Office of Management and Budget

Agency overview
- Formed: July 1, 1970; 56 years ago
- Preceding agency: Bureau of the Budget;
- Headquarters: Eisenhower Executive Office Building, Washington, D.C., U.S.;
- Employees: 448
- Annual budget: $141 million (FY 2022)
- Agency executives: Russell Vought, Director; Hal Duncan, Deputy Director; Eric Ueland, Deputy Director for Management;
- Parent agency: Executive Office of the President of the United States
- Child agencies: Office of Information and Regulatory Affairs; Office of the Intellectual Property Enforcement Coordinator; Office of E-Government & Information Technology; Office of Federal Financial Management; Office of Federal Procurement Policy;

= Office of Management and Budget =

Office in the Executive Office of the US President

The Office of Management and Budget (OMB) is the largest office (Note: In terms of number of employees and budget.) within the Executive Office of the President of the United States and is responsible for implementing the president's agenda across the executive branch.

In 1921, Congress passed legislation to create the Bureau of the Budget to assist the president in developing his budget to be enacted or rejected by the House of Representatives under Article One of the Constitution. In 1970, President Richard Nixon led the reorganization of the bureau into its current form as the OMB reporting directly to the president.

Originally intended to be a politically neutral and analytical organization, the 1970 restructuring transformed the OMB from a simple budget office to one of the most powerful institutions directly under the president's control. Successive presidents have expanded the scope of duties and power of the OMB, with occasional but limited pushback from Congress. Most notably, Congress enacted legislation in 1974 to form a congressional counterpart to the OMB, the Congressional Budget Office along with other laws including to limit presidential impoundment.

Russell Vought is the current director of the OMB, appointed by Donald Trump in February 2025.

== History ==

The Bureau of the Budget, OMB's predecessor, was established in 1921 as a part of the Department of the Treasury by the Budget and Accounting Act of 1921, which President Warren G. Harding signed into law. The Bureau of the Budget was moved to the Executive Office of the President in 1939 and was run by Harold D. Smith during the government's rapid expansion of spending during World War II. James L. Sundquist, a staffer at the Bureau of the Budget, called the relationship between the president and the bureau extremely close and subsequent bureau directors have been politicians, not public administrators.

The bureau was reorganized into the Office of Management and Budget in 1970 during the Nixon administration. The first OMB included Roy Ash (head), Paul O'Neill (assistant director), Fred Malek (deputy director), Frank Zarb (associate director) and two dozen others.
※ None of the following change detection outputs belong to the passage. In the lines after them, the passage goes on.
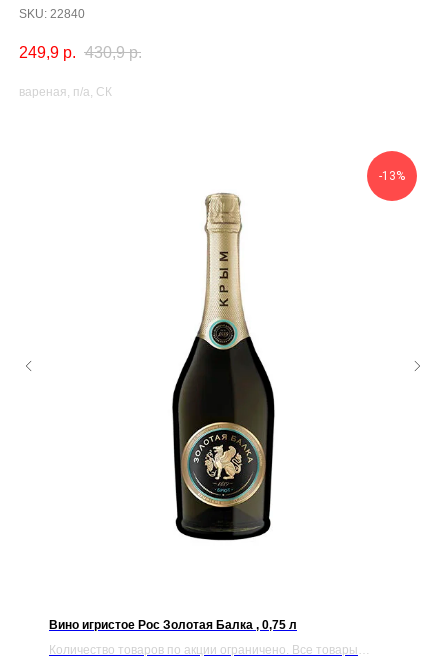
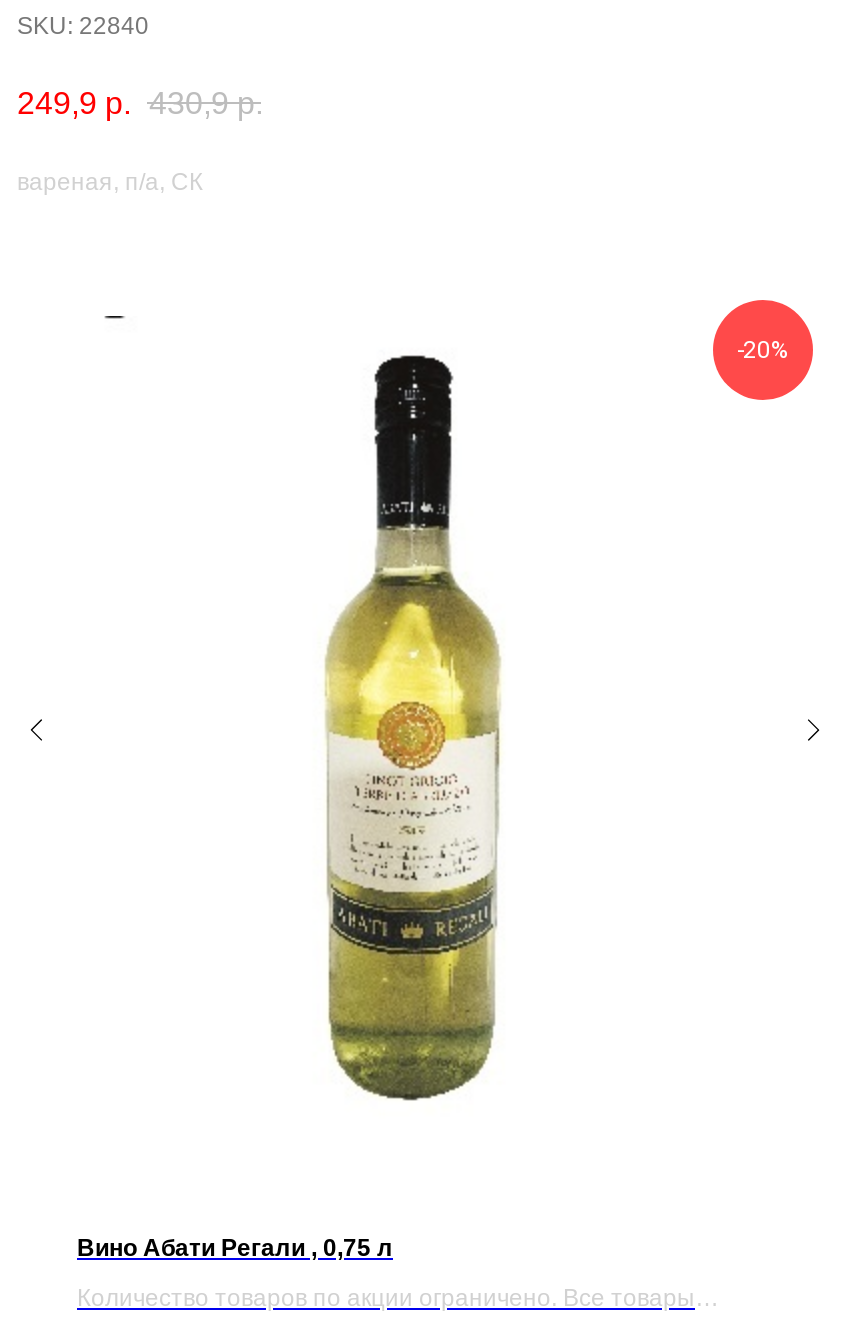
- -13%
+ -20%

- [image]
+ [image]

- Вино игристое Рос Золотая Балка , 0,75 л
+ Вино Абати Регали , 0,75 л
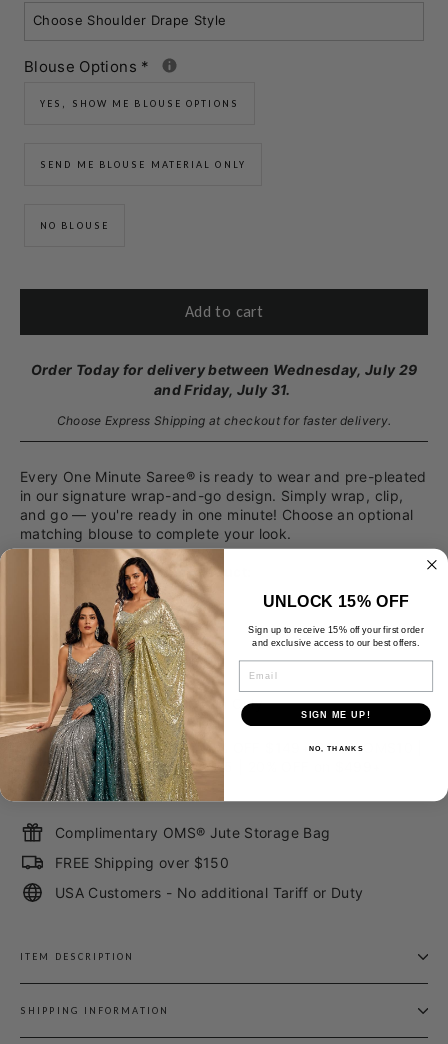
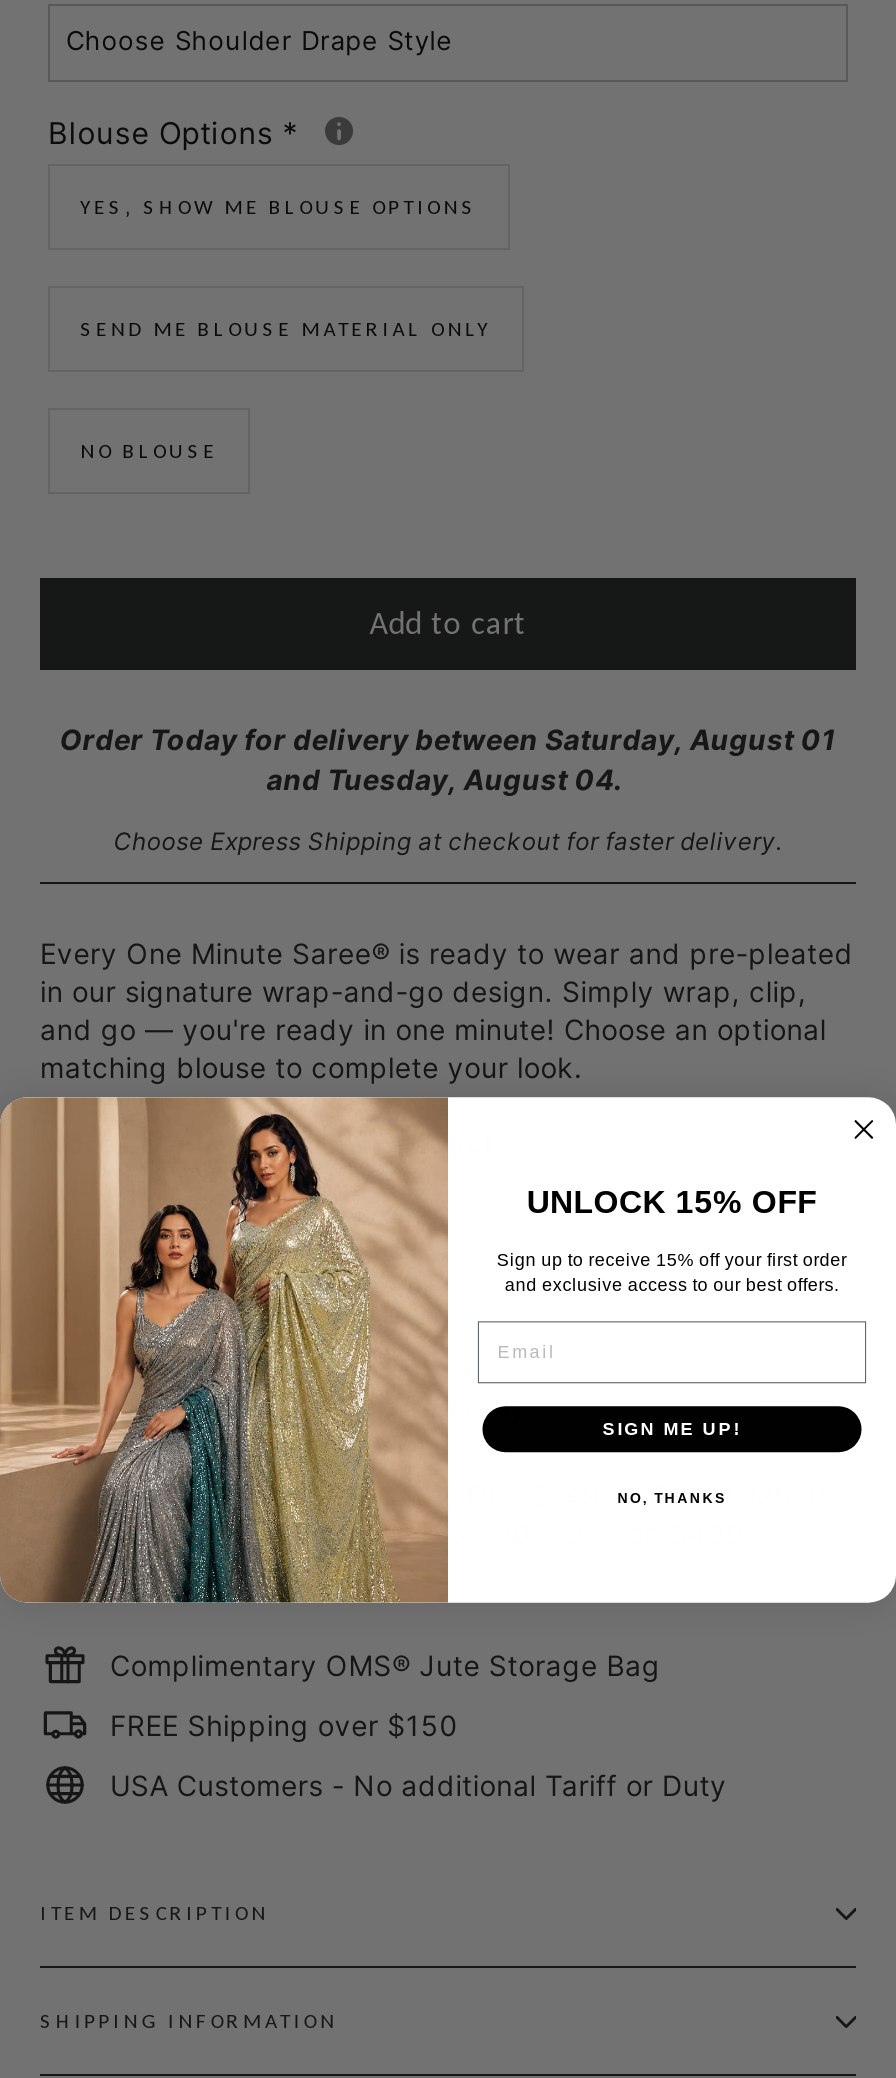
- Order Today for delivery between Wednesday, July 29
+ Order Today for delivery between Saturday, August 01

- and Friday, July 31.
+ and Tuesday, August 04.
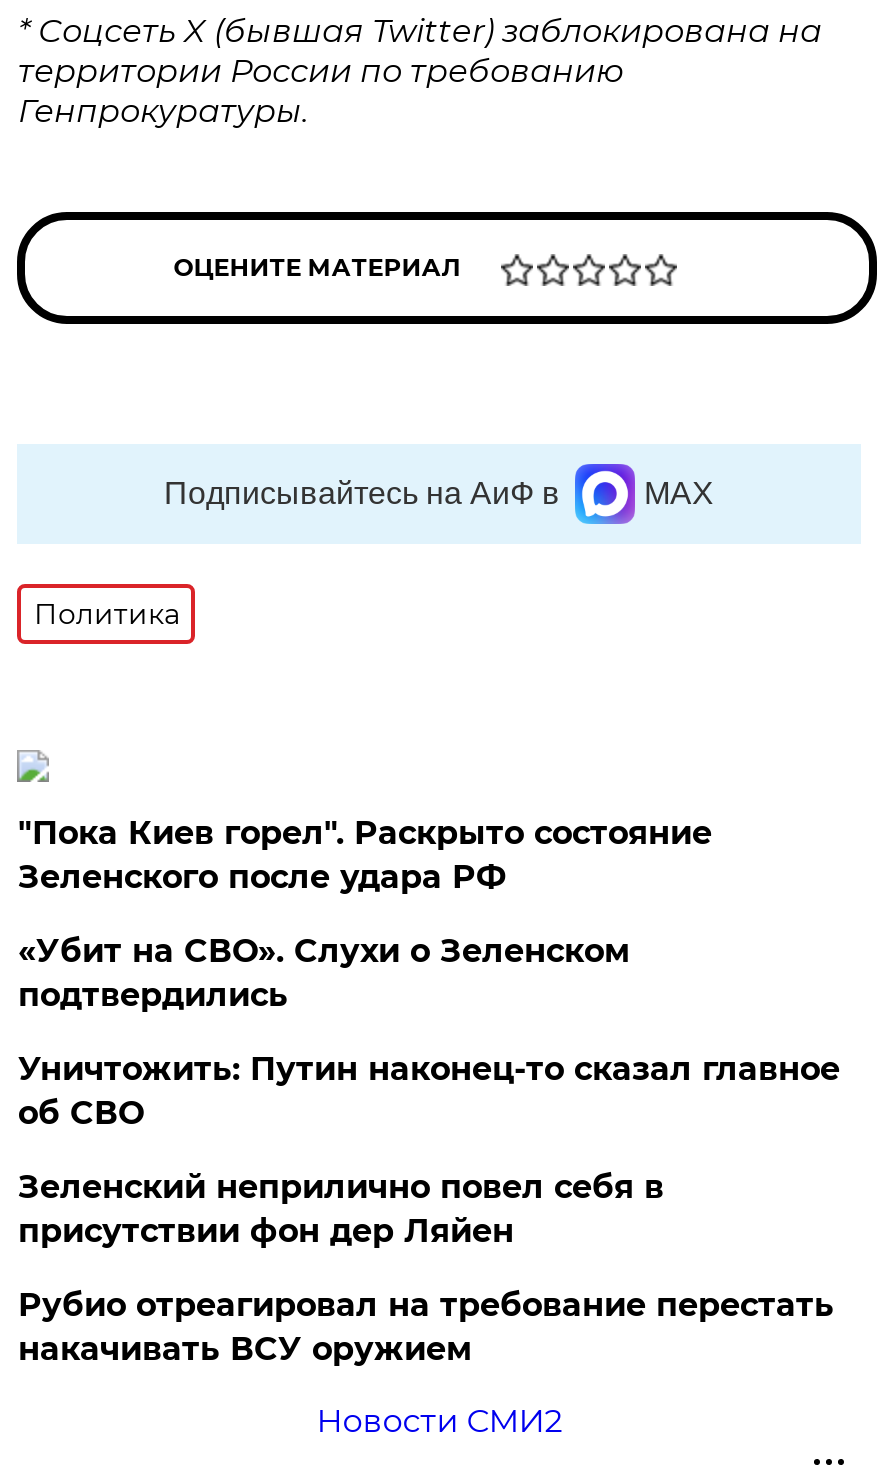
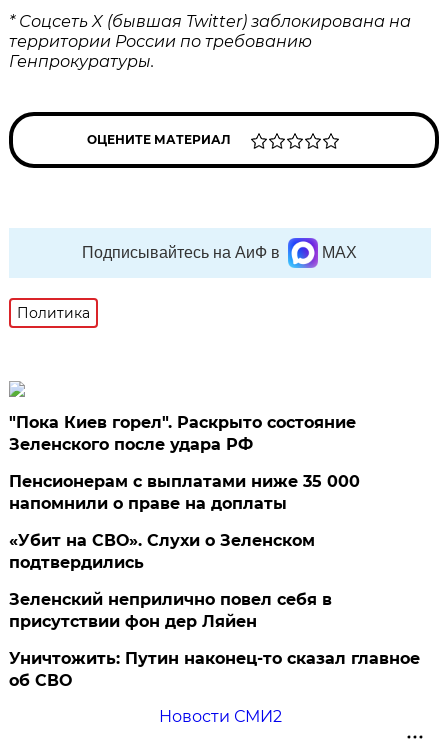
+ Пенсионерам с выплатами ниже 35 000
+ напомнили о праве на доплаты

moved down: «Убит на СВО». Слухи о Зеленском | подтвердились

moved down: Уничтожить: Путин наконец-то сказал главное | об СВО

- Рубио отреагировал на требование перестать
- накачивать ВСУ оружием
In the 1990s, OMB was reorganized to remove the distinction between management staff and budgetary staff by combining the dual roles into each given program examiner within the Resource Management Offices.

== Purpose ==
OMB prepares the president's budget proposal to Congress and supervises the administration of the executive branch agencies. It evaluates the effectiveness of agency programs, policies, and procedures, assesses competing funding demands among agencies, and sets funding priorities. OMB ensures that agency reports, rules, testimony, and proposed legislation are consistent with the president's budget and administration policies.

OMB also oversees and coordinates the administration's procurement, financial management, information, and regulatory policies. In each of these areas, OMB's role is to help improve administrative management, develop better performance measures and coordinating mechanisms, and reduce unnecessary burdens on the public.

OMB's critical missions are:

1. Budget development and execution, a prominent government-wide process managed by the Executive Office of the President (EOP) and a device by which a president implements their policies, priorities, and actions in everything from the Department of Defense to NASA.
2. Managing other agencies' financials, paperwork, and IT.

== Structure ==
=== Overview ===
OMB is made up mainly of career appointed staff who provide continuity across changes of party and administration in the White House. Six positions within OMB – the director, the deputy director, the deputy director for management, and the administrators of the Office of Information and Regulatory Affairs, the Office of Federal Procurement Policy, and the Office of Federal Financial Management – are presidentially appointed and Senate-confirmed positions.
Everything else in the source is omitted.